_Material for this exercise_
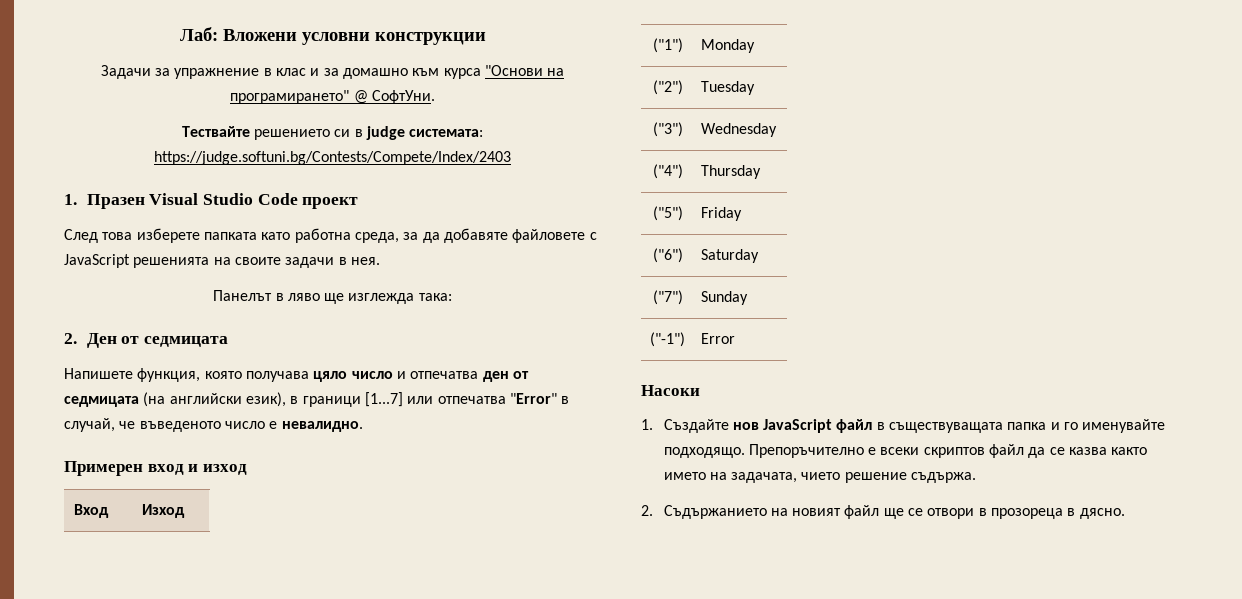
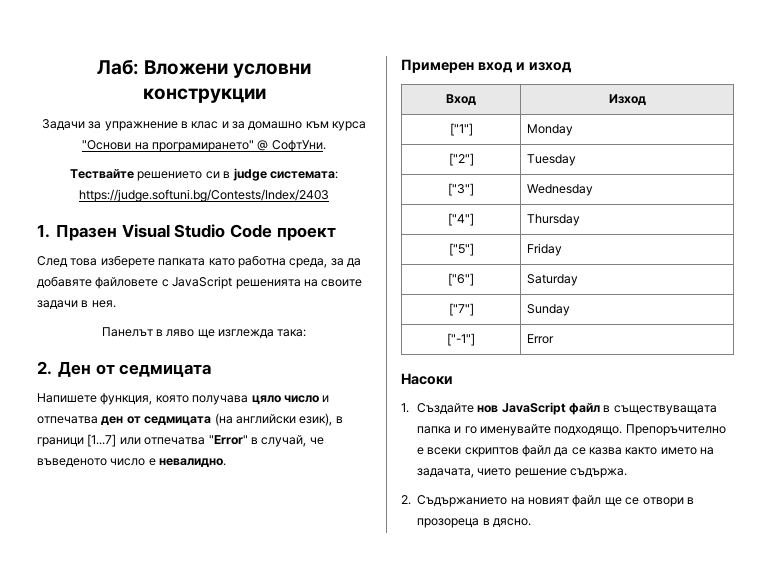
- Тествайте решението си в judge системата: https://judge.softuni.bg/Contests/Compete/Index/2403
+ Тествайте решението си в judge системата: https://judge.softuni.bg/Contests/Index/2403
- ("1") | Monday
+ ["1"] | Monday
- ("2") | Tuesday
+ ["2"] | Tuesday
- ("3") | Wednesday
+ ["3"] | Wednesday
- ("4") | Thursday
+ ["4"] | Thursday
- ("5") | Friday
+ ["5"] | Friday
- ("6") | Saturday
+ ["6"] | Saturday
- ("7") | Sunday
+ ["7"] | Sunday
- ("-1") | Error
+ ["-1"] | Error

_About this exercise_
Repeat the records above exactly. No pictures go into the repeat.

_Your solution_
- Тествайте решението си в judge системата: https://judge.softuni.bg/Contests/Compete/Index/2403
+ Тествайте решението си в judge системата: https://judge.softuni.bg/Contests/Index/2403
- ("1") | Monday
+ ["1"] | Monday
- ("2") | Tuesday
+ ["2"] | Tuesday
- ("3") | Wednesday
+ ["3"] | Wednesday
- ("4") | Thursday
+ ["4"] | Thursday
- ("5") | Friday
+ ["5"] | Friday
- ("6") | Saturday
+ ["6"] | Saturday
- ("7") | Sunday
+ ["7"] | Sunday
- ("-1") | Error
+ ["-1"] | Error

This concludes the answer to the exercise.